The consultations between Beethoven and his legal advisers, Bach, Breuning and others, concerning the proper disposition of his estate by will, which had begun soon after Karl’s departure for Iglau, had not been brought to a conclusion when it became apparent to all that it was high time that the document formally be executed. Dr. Bach does not seem to have been consulted at this crisis; haste was necessary, and on March 23 von Breuning made a draft of a will which, free from unnecessary verbiage, set forth the wishes of the testator in three lines of writing. Beethoven had protested against the proposition of his friends that provision be made that Karl should not be able to dissipate the capital or surrender any portion of it to his mother. To this end a trust was to be created and he was to have the income during life, the reversion being to his legitimate heirs. With this Beethoven at length declared himself satisfied; but when Breuning placed the draft before the dying man, who had yielded unwillingly, he copied it laboriously but substituted the word “natural” for “legitimate.” Schindler says the copying was a labor, and when Beethoven finished it and appended his signature he said: “There; now I’ll write no more.” Breuning called his attention to the fact that controversy would ensue from his change in the text, but Beethoven insisted that the words meant the same thing and there should be no change. “This,” says Schindler, “was his last contradiction.” Hiller’s description of the last visit of Hummel, pictures the condition of the dying man on this day, and Schindler’s statement that it was laborious for Beethoven to copy even the few words of the will is pathetically verified by the orthography of the document which, verb. et lit., is as follows:
Mein Neffe Karl Soll alleiniger Erbe seyn, das Kapital meines Nachlasses soll jedoch Seinen natürlichen oder testamentarischen Erben zufallen.
Ludwig van Beethoven mp.
Wien am 23 März 1827.
According to Gerhard von Breuning, signatures were necessary to several documents—the will, the transfer of the guardianship of the nephew to von Breuning and the letter of January 3, which also made a testamentary disposition of Beethoven’s property. These signatures were all obtained with great difficulty. The younger von Breuning places the date on March 24th. After von Breuning, Schindler and the dying man’s brother had indicated to Beethoven, who lay in a half-stupor, that his signature was required they raised him as much as possible and pushed pillows under him for support. Then the documents, one after the other, were laid before him and von Breuning put the inked pen in his hand. “The dying man, who ordinarily wrote boldly in a lapidary style, repeatedly signed his immortal name, laboriously, with trembling hand, for the last time; still legibly, indeed, but each time forgetting one of the middle letters—once an h, another time ane.”

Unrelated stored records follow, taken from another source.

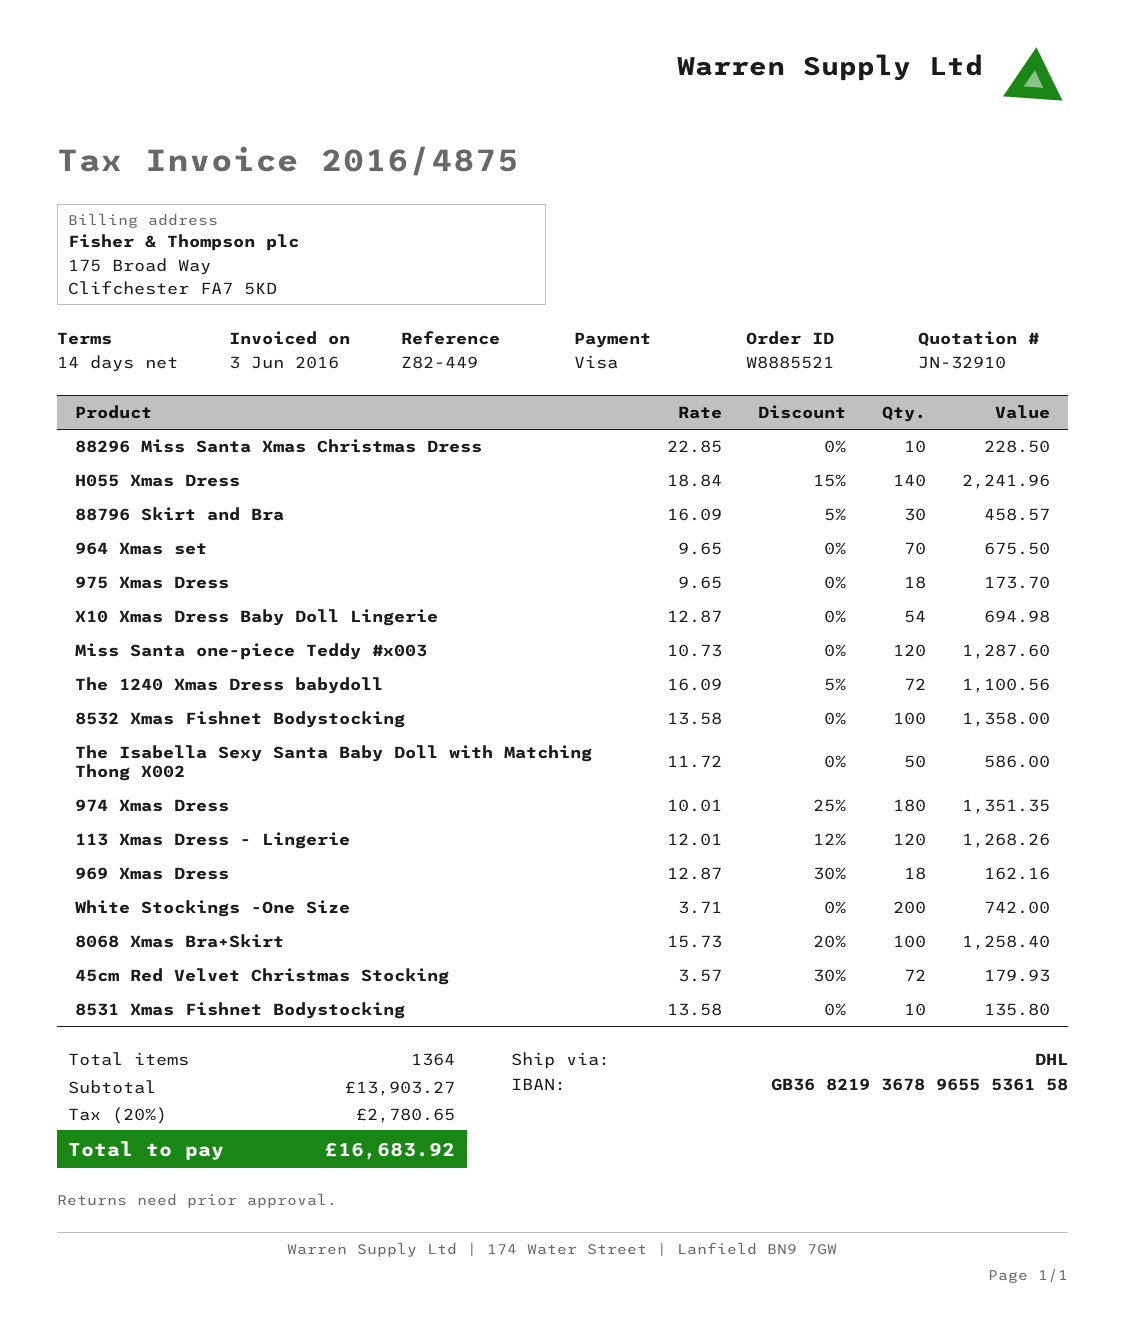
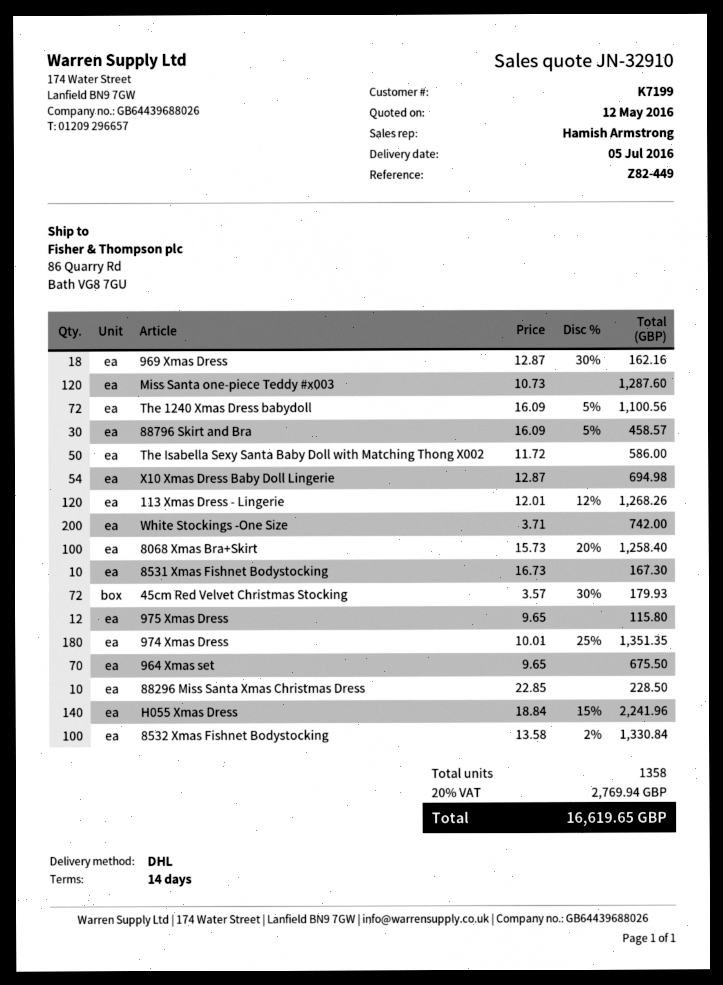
975 Xmas Dress: 18 x 9.65 = 173.70 -> 12 x 9.65 = 115.80
8532 Xmas Fishnet Bodystocking: 100 x 13.58 = 1358.00 -> 100 x 13.58 - 2% = 1330.84
8531 Xmas Fishnet Bodystocking: 10 x 13.58 = 135.80 -> 10 x 16.73 = 167.30
total quantity: 1364 -> 1358
tax: 20% = 2780.65 -> 20% = 2769.94
total: 16683.92 -> 16619.65

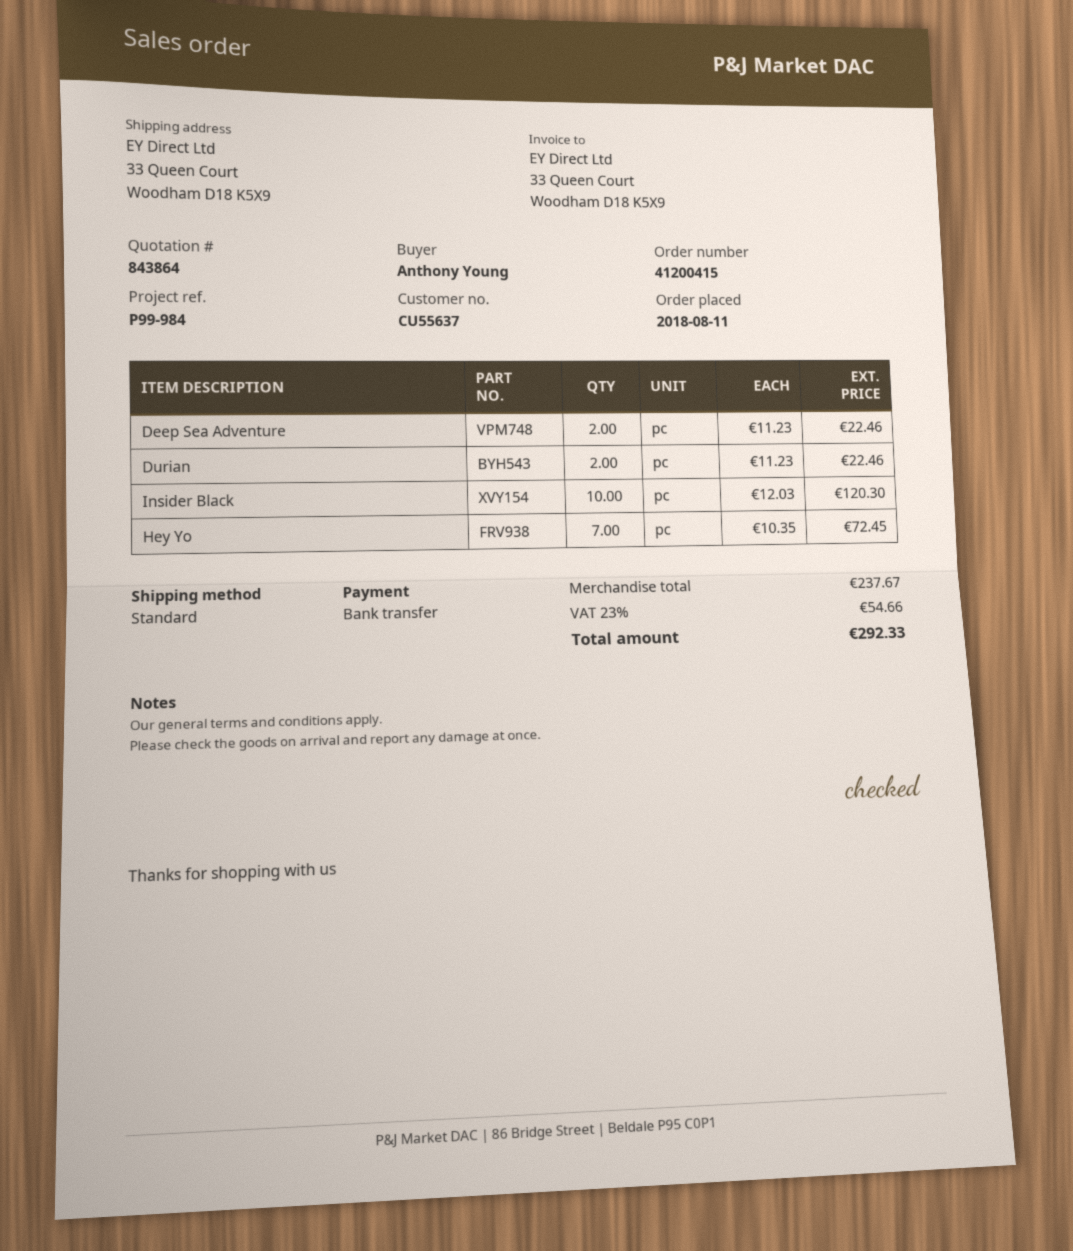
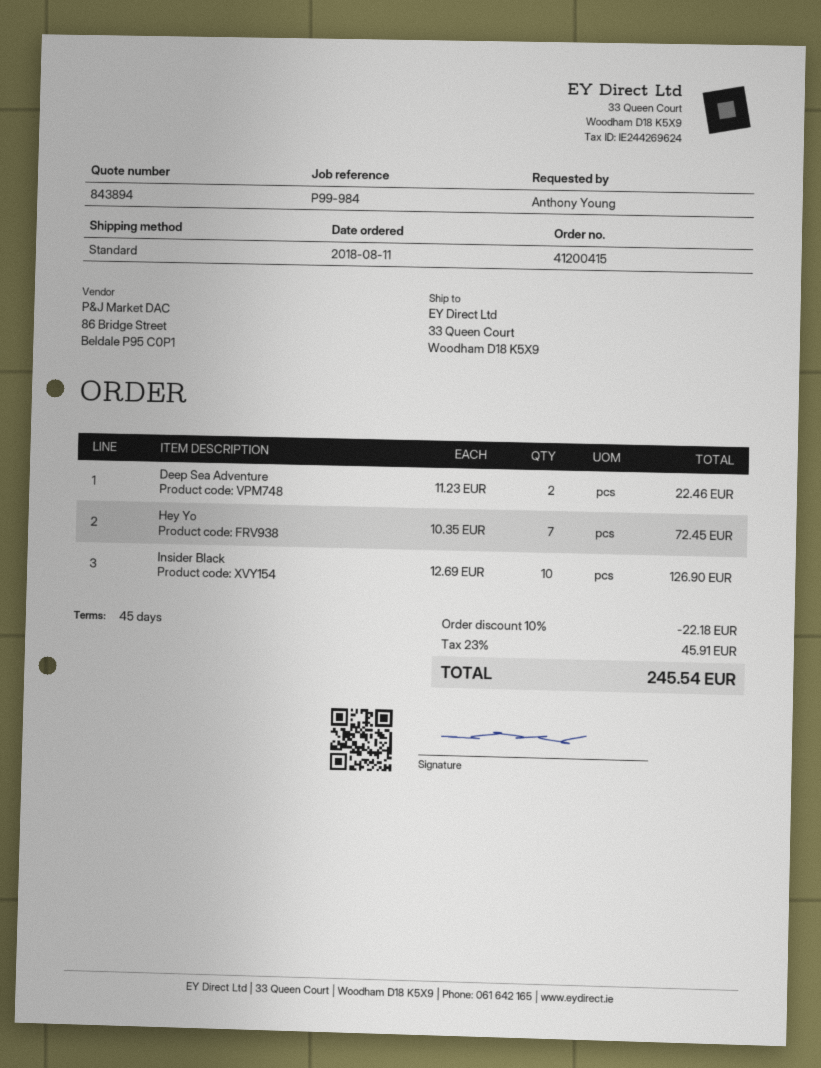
quote number: 843864 -> 843894
Durian: 2 x 11.23 = 22.46 -> none
Insider Black: 10 x 12.03 = 120.30 -> 10 x 12.69 = 126.90
discount: none -> 10% = 22.18
tax: 23% = 54.66 -> 23% = 45.91
total: 292.33 -> 245.54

On the day which saw the signing of the will, Beethoven made an utterance, eminently characteristic of him, but which, because of an interpretation which it has received, has caused no small amount of comment. The date is fixed as March 23rd by Schindler’s letter to Moscheles of March 24th in which he says: “Yesterday he said to me and Breuning, ‘Plaudite, amici, comœdia finita est’.” Though the phrase does not seem to be a literal quotation from any author known to have been familiar to Beethoven, it is obviously a paraphrase of something which he had read. According to Schindler and Gerhard von Breuning the words were uttered in a tone of sarcastic humor. Schindler and Dr. Wawruch (though the latter was not present) agree in saying that he made the speech after receiving the viaticum, and it is this circumstance, coupled with the deduction that the dying man referred to the sacred function just performed, which greatly disturbed the minds of some of his devout admirers. It needed not have done so; the phrase is almost a literary commonplace and its significance has never been in question.[178]
When Beethoven’s friends saw the end approaching, they were naturally desirous that he receive the spiritual comfort which the offices of the Roman Catholic church offer to the dying and it was equally natural that Beethoven, brought up as a child of the church though careless of his duties toward it, should, at the last, be ready to accept them. Johann van Beethoven relates that a few days after the 16th of March, when the physicians gave him up for lost, he had begged his brother to make his peace with God, to which request he acceded “with the greatest readiness.” Confirmation of this is found in Dr. Wawruch’s report. Wawruch, it will be remembered, had, at the beginning of his studies, intended to enter the priesthood. At the crisis described by Johann he says he called Beethoven’s attention to his impending dissolution “so that he might do his duty as a citizen and to religion.” He continues:
With the greatest delicacy I wrote the words of admonition on a sheet of paper.... Beethoven read the writing with unexampled composure, slowly and thoughtfully, his countenance like that of one transfigured; cordially and solemnly he held out his hand to me and said: “Have the priest called.” Then he lay quietly lost in thought and amiably indicated by a nod his “I shall soon see you again.” Soon thereafter Beethoven performed his devotions with a pious resignation which looked confidently into eternity and turned to the friends around him with the words, “Plaudite, amici, finita est comœdia!”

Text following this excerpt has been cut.